Data to examine: Begin

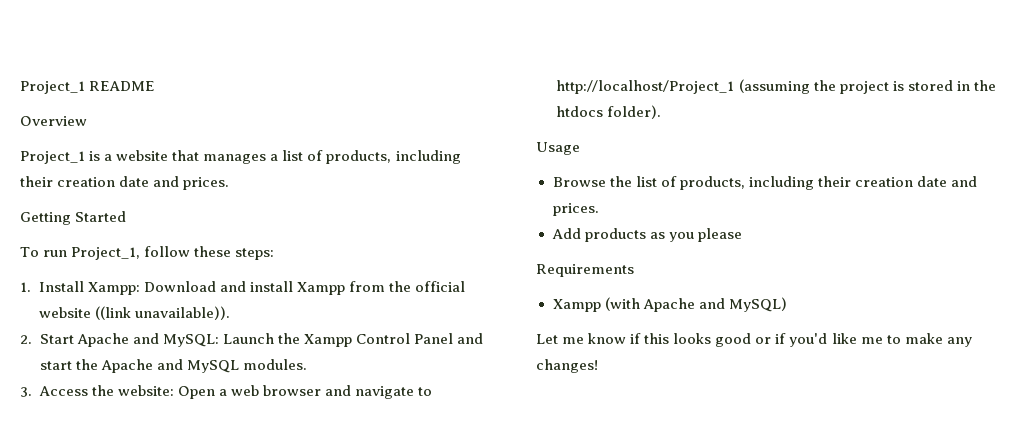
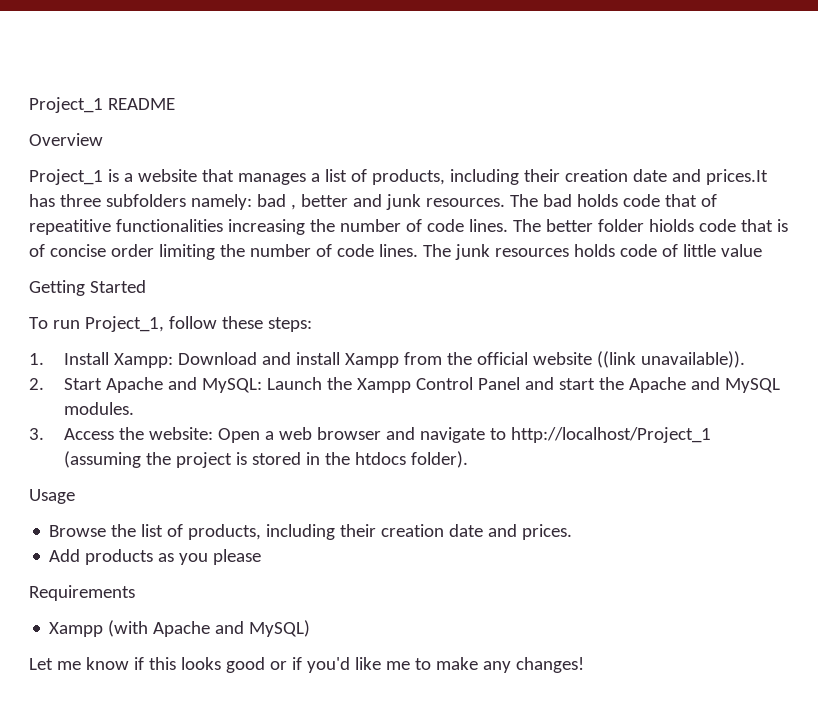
- Project_1 is a website that manages a list of products, including their creation date and prices.
+ Project_1 is a website that manages a list of products, including their creation date and prices.It has three subfolders namely: bad , better and junk resources. The bad holds code that of repeatitive functionalities increasing the number of code lines. The better folder hiolds code that is of concise order limiting the number of code lines. The junk resources holds code of little value

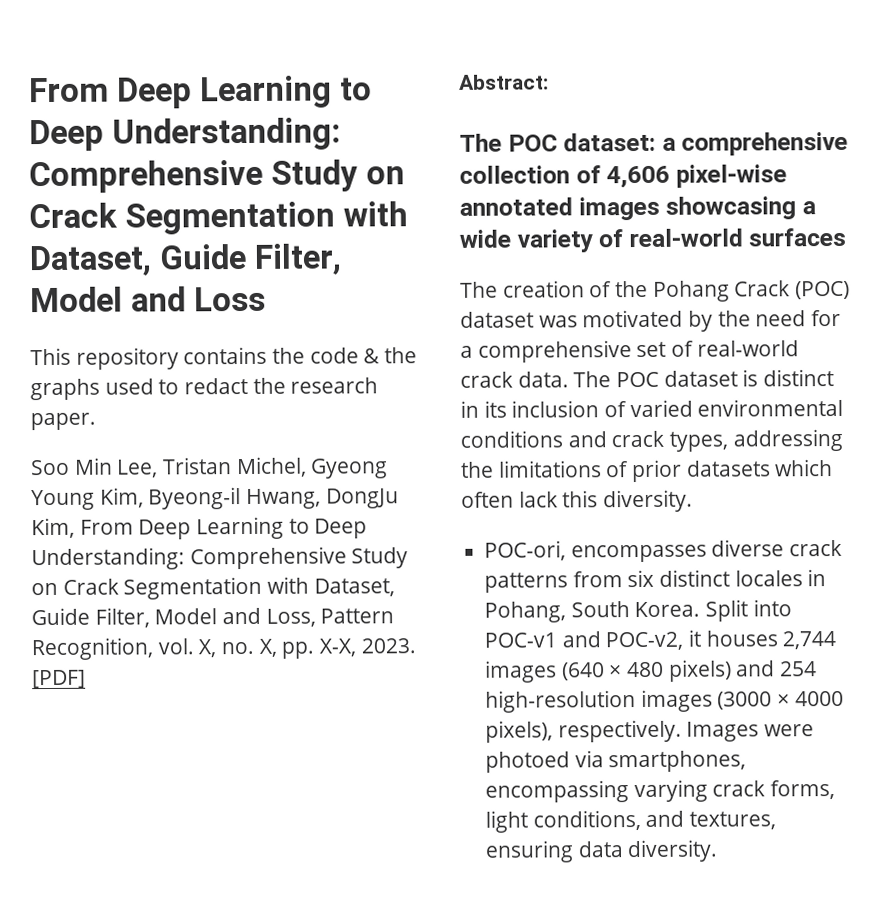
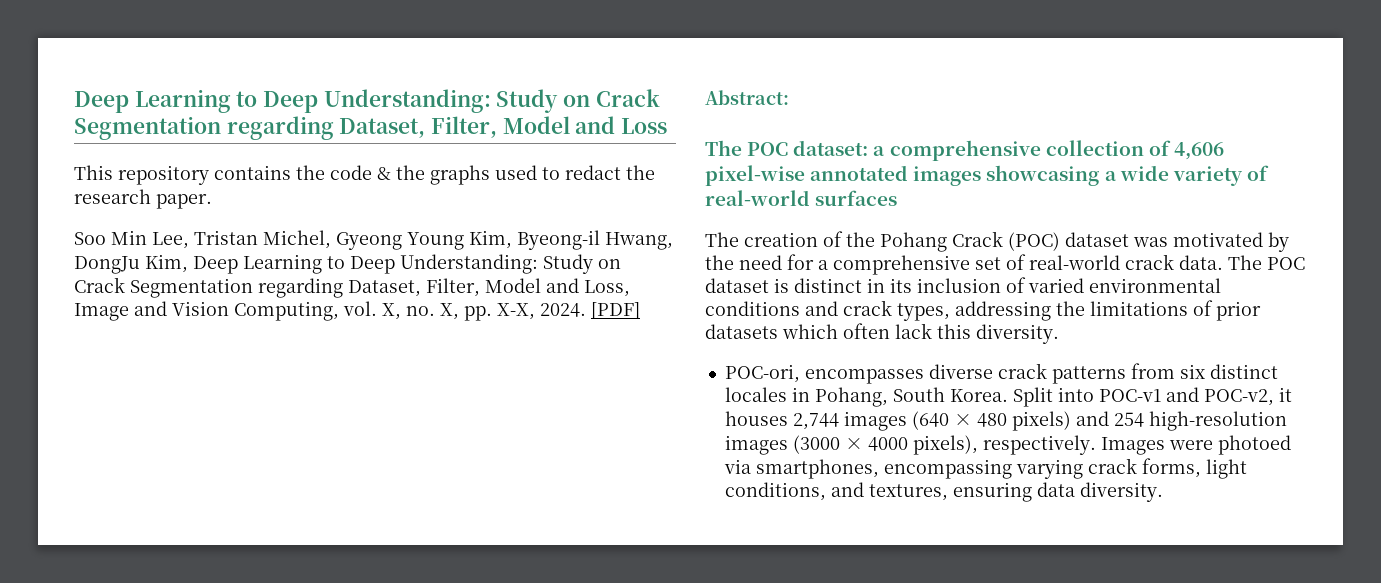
- From Deep Learning to Deep Understanding: Comprehensive Study on Crack Segmentation with Dataset, Guide Filter, Model and Loss
+ Deep Learning to Deep Understanding: Study on Crack Segmentation regarding Dataset, Filter, Model and Loss
- Soo Min Lee, Tristan Michel, Gyeong Young Kim, Byeong-il Hwang, DongJu Kim, From Deep Learning to Deep Understanding: Comprehensive Study on Crack Segmentation with Dataset, Guide Filter, Model and Loss, Pattern Recognition, vol. X, no. X, pp. X-X, 2023.
+ Soo Min Lee, Tristan Michel, Gyeong Young Kim, Byeong-il Hwang, DongJu Kim, Deep Learning to Deep Understanding: Study on Crack Segmentation regarding Dataset, Filter, Model and Loss, Image and Vision Computing, vol. X, no. X, pp. X-X, 2024.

Data to examine: End

- Work instruction -
In the records above, locate the line containing "of little value", then copy exactly that line and every line after it through the end, omitting pictures.

- Task answer -
+ Project_1 is a website that manages a list of products, including their creation date and prices.It has three subfolders namely: bad , better and junk resources. The bad holds code that of repeatitive functionalities increasing the number of code lines. The better folder hiolds code that is of concise order limiting the number of code lines. The junk resources holds code of little value

- From Deep Learning to Deep Understanding: Comprehensive Study on Crack Segmentation with Dataset, Guide Filter, Model and Loss
+ Deep Learning to Deep Understanding: Study on Crack Segmentation regarding Dataset, Filter, Model and Loss
- Soo Min Lee, Tristan Michel, Gyeong Young Kim, Byeong-il Hwang, DongJu Kim, From Deep Learning to Deep Understanding: Comprehensive Study on Crack Segmentation with Dataset, Guide Filter, Model and Loss, Pattern Recognition, vol. X, no. X, pp. X-X, 2023.
+ Soo Min Lee, Tristan Michel, Gyeong Young Kim, Byeong-il Hwang, DongJu Kim, Deep Learning to Deep Understanding: Study on Crack Segmentation regarding Dataset, Filter, Model and Loss, Image and Vision Computing, vol. X, no. X, pp. X-X, 2024.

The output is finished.